Design of a novel tendon-driven manipulator structure based on monolithic compliant rolling-contact joint for minimally invasive surgery

Authors: Dingzhi Zhang, Yilun Sun, Tim C. Lueth

Published in: International Journal of Computer Assisted Radiology and Surgery | Issue 9/2021

Abstract

Purpose

Compliant mechanisms are commonly used in the design of manipulator and surgical robotic tools for minimally invasive surgery (MIS) thanks to their compactness, ability of miniaturization and lower part count. However, conventional compliant joint has higher internal stiffness, which limits the bending radius. To overcome this problem, a novel tendon-driven manipulator structure based on monolithic compliant rolling-contact joint (CRCJ) is proposed.

Methods

The proposed rolling-contact mechanism is used to prevent cable slack during actuation, which occurs in conventional compliant joint design. By means of selective laser sintering (SLS) technique, the CRCJ can be fabricated in a monolithic structure, thus granting the CRCJ both the advantages of compliant joints and rolling-contact mechanism.
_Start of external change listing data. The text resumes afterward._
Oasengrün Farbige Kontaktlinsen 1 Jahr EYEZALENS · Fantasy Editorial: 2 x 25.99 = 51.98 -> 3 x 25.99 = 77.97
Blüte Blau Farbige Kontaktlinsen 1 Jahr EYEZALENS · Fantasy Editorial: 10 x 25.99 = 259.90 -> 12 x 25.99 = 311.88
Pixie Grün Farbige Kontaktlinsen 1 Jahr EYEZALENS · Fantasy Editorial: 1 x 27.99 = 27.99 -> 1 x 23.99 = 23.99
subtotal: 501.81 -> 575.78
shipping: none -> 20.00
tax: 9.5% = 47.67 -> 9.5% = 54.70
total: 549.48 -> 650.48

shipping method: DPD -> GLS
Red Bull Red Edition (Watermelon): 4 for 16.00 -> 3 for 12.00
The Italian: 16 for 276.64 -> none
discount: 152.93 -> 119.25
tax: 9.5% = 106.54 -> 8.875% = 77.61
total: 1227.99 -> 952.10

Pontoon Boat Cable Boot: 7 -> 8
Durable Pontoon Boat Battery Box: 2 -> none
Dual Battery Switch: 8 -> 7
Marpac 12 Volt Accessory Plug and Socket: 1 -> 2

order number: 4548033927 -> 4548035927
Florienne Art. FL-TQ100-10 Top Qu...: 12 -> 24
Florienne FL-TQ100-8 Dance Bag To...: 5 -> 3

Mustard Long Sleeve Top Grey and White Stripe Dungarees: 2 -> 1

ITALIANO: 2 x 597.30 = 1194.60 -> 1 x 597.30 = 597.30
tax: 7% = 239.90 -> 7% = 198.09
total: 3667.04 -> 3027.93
Simulations with nonlinear finite element analysis (FEA) and experiments were conducted to evaluate and compare the mechanical properties of the proposed CRCJ with conventional leaf-type compliant joint including the bending and compliant motion.

Results

Experimental results showed that the CRCJ has lower bending stiffness, higher maximum bending angle (over \(180^{\circ }\)) and a higher compliance compared to conventional compliant hinges, which allows a larger workspace and reduces the possibility of tissue injury. Agreement was also found between the nonlinear FEA and experiments regarding the relation between actuation force and bending angle. A primary prototype of a 3-DOF handheld laparoscopic manipulator with a diameter of 7 mm was further developed.

Conclusion

A dexterous tendon-driven monolithic manipulator structure based on CRCJ for MIS is proposed. A preliminary prototype of a handheld laparoscopic manipulator demonstrates the capability of the CRCJ for steerable medical devices. However, design improvements based on FEA and application-orientated prototypes considering anatomical requirements still show room for improvements.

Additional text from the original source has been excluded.